You appear to be offline. Some site functionality may not work.

Clearing cache in the browser

May 2, 2018 in Performance

If you’re a web developer, you, like me, have probably reached that moment in your career when you accidentally shipped a bad release of a front-end asset. And you gave it a cache lifetime of 30 years. Bad news. Your users are screwed until they manually clear their cache. Or are they?

It turns out, there are lots of ways of dealing with this without having to give your asset a short TTL. The added benefit is this also gives you the ability to plan to update your assets quickly, even when you don’t have a bad release or a problem. In all of these solutions, I’m assuming you know the URL of the asset you want to purge, and that your app is still making at least some kind of request to your server for something in which we can embed executable JavaScript, so either a script or an HTML page.

location.reload(true)

Your first solution is one that Steve Souders and Stoyan Stefanov came up with in 2012, and it takes advantage of the fact that the reload() method of the location object takes a forcedReload boolean param, which MDN notes:

Is a Boolean flag, which, when it is true, causes the page to always be reloaded from the server.

Will it load all the page’s resources from the server regardless of whether they are currently in cache, or just the top document?

Since you don’t want to interfere with what the user is doing by visibly reloading the top level document, you’ll want to use an iframe for this. In a piece of script in the top level document, you can do this:

const ifr = document.createElement(‘iframe’);
ifr.src = “/forcereload?path=/thing/stuck/in/cache”;
ifr.classList.add(“hidden-iframe”);
document.body.appendChild(ifr);

Then, in the /forcereload response:

<iframe src=”/thing/stuck/in/cache”></iframe>
<script>
  if (!location.hash) {
    location.hash = “#reloading”;
    location.reload(true);
  } else {
    location.hash = “#reloaded”;
  }
</script>

To make this work, you have to create an iframe, load an HTML document unrelated to the thing we want to invalidate, then load it again, along with also twice loading the thing to invalidate (although the first of those will be from cache). This is pretty bad. Added to all that, you’re left with an iframe attached to the document that you’ll want to clean up somehow, probably with a postmessage from the frame up to the parent to tell it that it can now remove the frame. And as Philip Tellis points out, an ancient but non-auto-updating version of Firefox will go into an infinite reload loop.

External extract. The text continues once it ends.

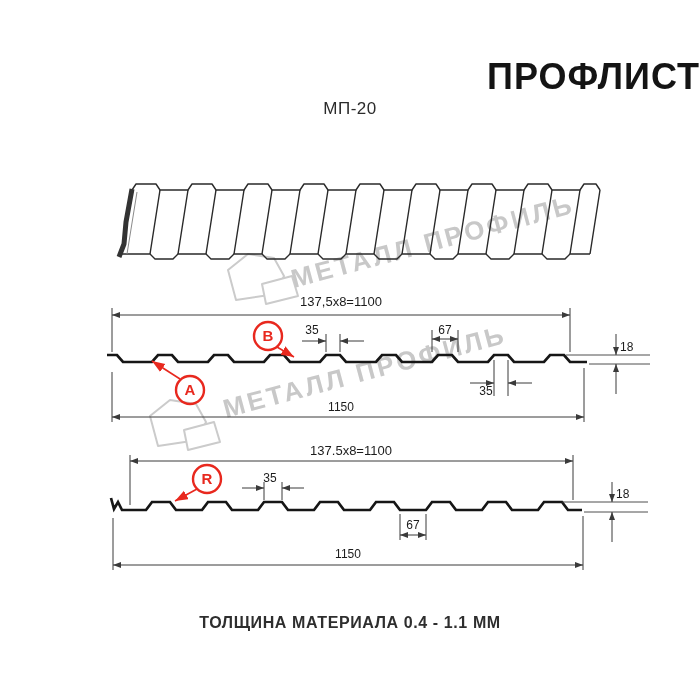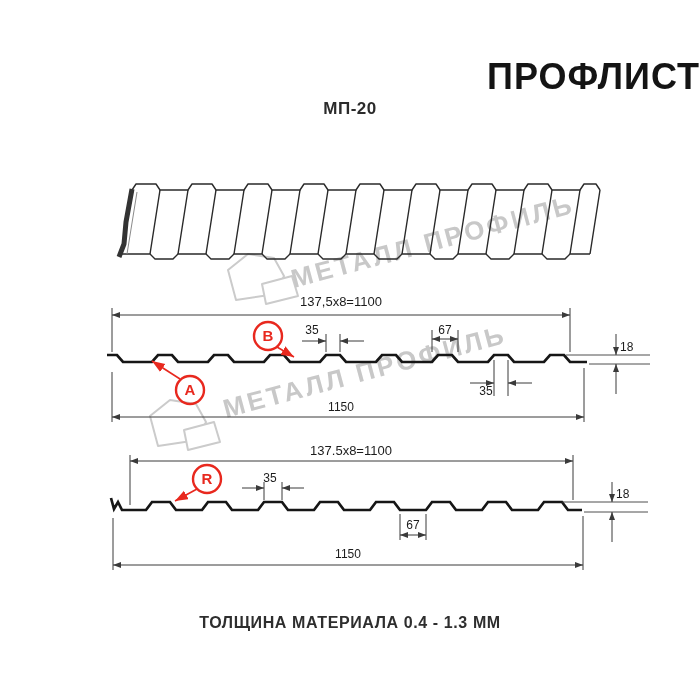"МП-20" .subtitle { font-weight: 700 -> 400 }
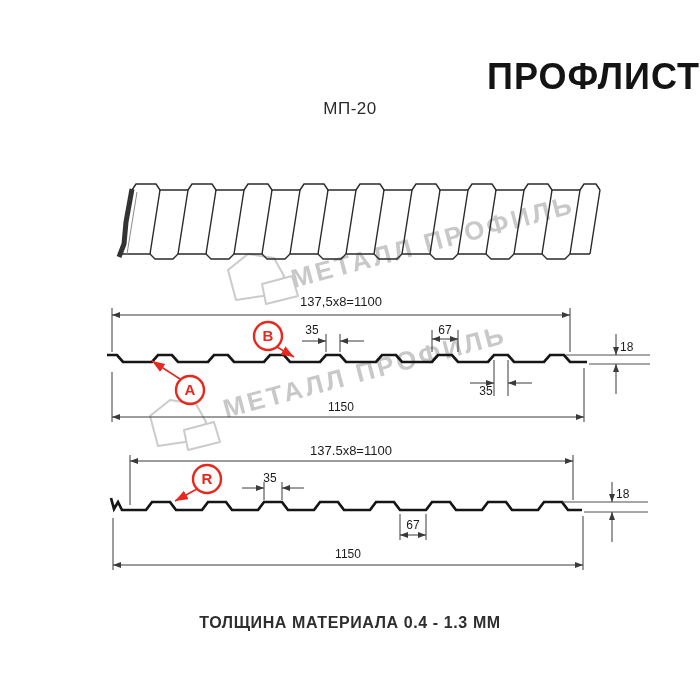"ТОЛЩИНА МАТЕРИАЛА 0.4 - 1.3" div.footer { text: 1.3 -> 1.1 }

Turns out, this doesn’t even behave the way you might think it does anyway. The forcedReload argument, as documented by MDN, isn’t technically part of the spec for the location interface, and no browser changes when it performs a network fetch (at least in relation to subresources) based on the value of that argument. However, browsers do exhibit different behaviour for reload() itself. Chrome always loads the subresource from cache. Firefox, Edge and Safari always load it from the network.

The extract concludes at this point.